▶ **Assignment**
Print what the records say exactly, and omit the pictures.

** Information provided follows **

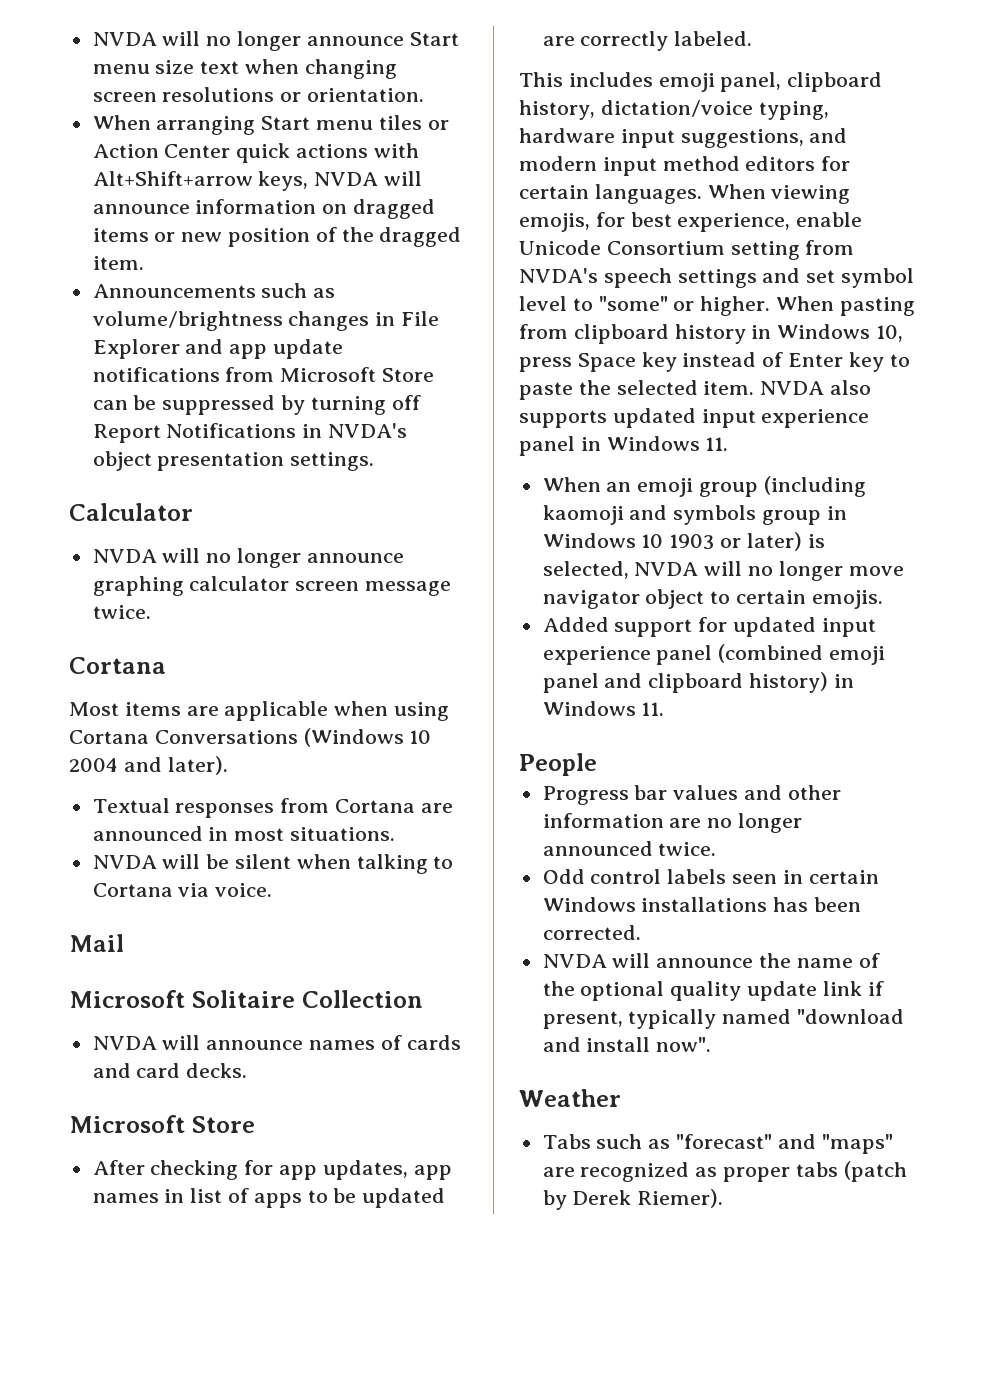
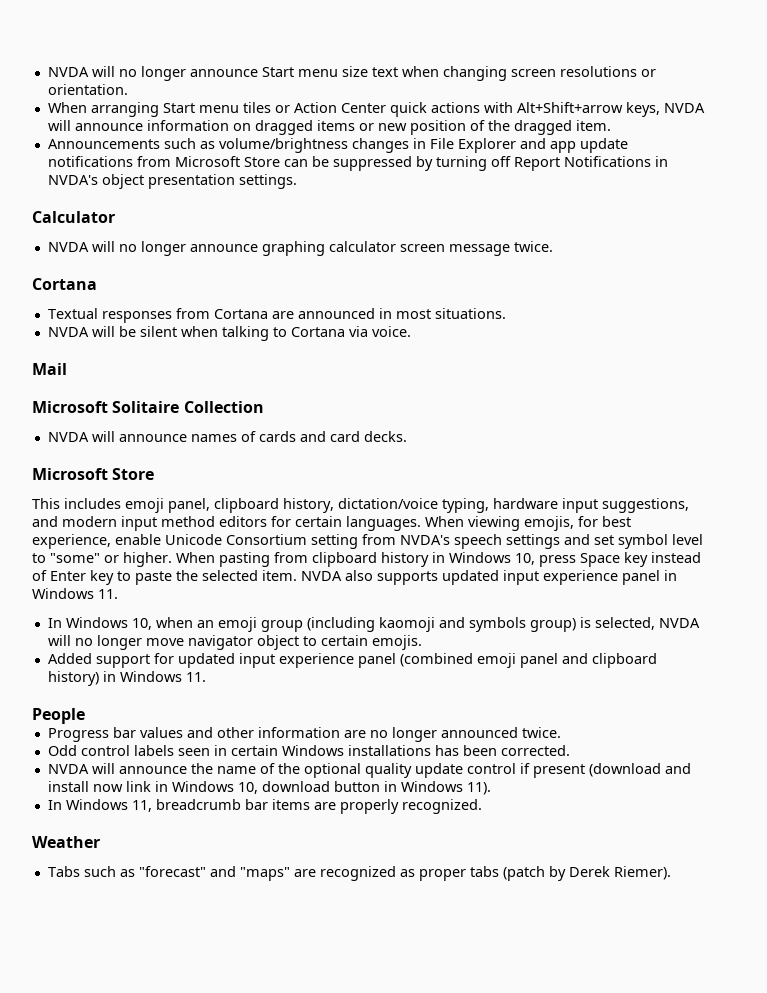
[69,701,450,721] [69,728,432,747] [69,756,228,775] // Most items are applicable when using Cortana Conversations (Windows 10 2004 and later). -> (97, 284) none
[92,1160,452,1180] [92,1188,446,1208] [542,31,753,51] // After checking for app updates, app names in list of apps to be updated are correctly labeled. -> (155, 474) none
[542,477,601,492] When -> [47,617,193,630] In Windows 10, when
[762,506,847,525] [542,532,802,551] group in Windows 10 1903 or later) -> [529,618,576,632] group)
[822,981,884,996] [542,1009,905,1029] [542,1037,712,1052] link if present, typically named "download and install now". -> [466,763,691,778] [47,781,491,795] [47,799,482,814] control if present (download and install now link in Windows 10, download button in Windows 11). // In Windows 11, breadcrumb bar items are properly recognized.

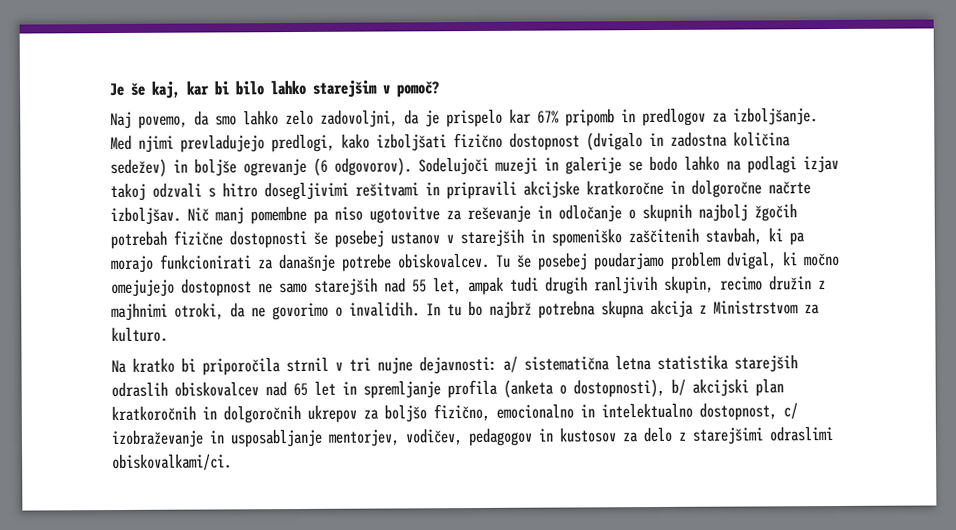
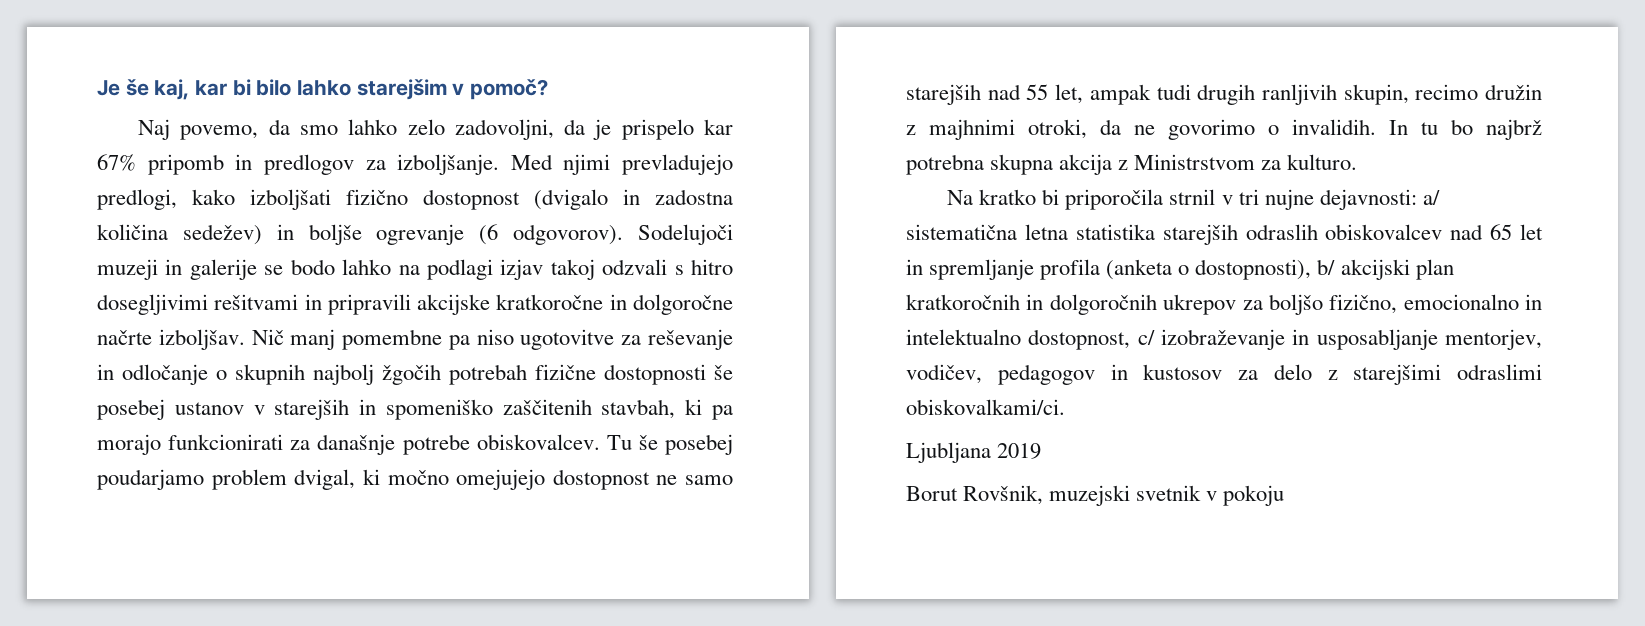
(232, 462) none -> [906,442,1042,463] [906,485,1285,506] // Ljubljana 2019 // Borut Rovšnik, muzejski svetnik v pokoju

** End of Information provided **

▶ **Answer below**
[69,701,450,721] [69,728,432,747] [69,756,228,775] // Most items are applicable when using Cortana Conversations (Windows 10 2004 and later). -> (97, 284) none
[92,1160,452,1180] [92,1188,446,1208] [542,31,753,51] // After checking for app updates, app names in list of apps to be updated are correctly labeled. -> (155, 474) none
[542,477,601,492] When -> [47,617,193,630] In Windows 10, when
[762,506,847,525] [542,532,802,551] group in Windows 10 1903 or later) -> [529,618,576,632] group)
[822,981,884,996] [542,1009,905,1029] [542,1037,712,1052] link if present, typically named "download and install now". -> [466,763,691,778] [47,781,491,795] [47,799,482,814] control if present (download and install now link in Windows 10, download button in Windows 11). // In Windows 11, breadcrumb bar items are properly recognized.

(232, 462) none -> [906,442,1042,463] [906,485,1285,506] // Ljubljana 2019 // Borut Rovšnik, muzejski svetnik v pokoju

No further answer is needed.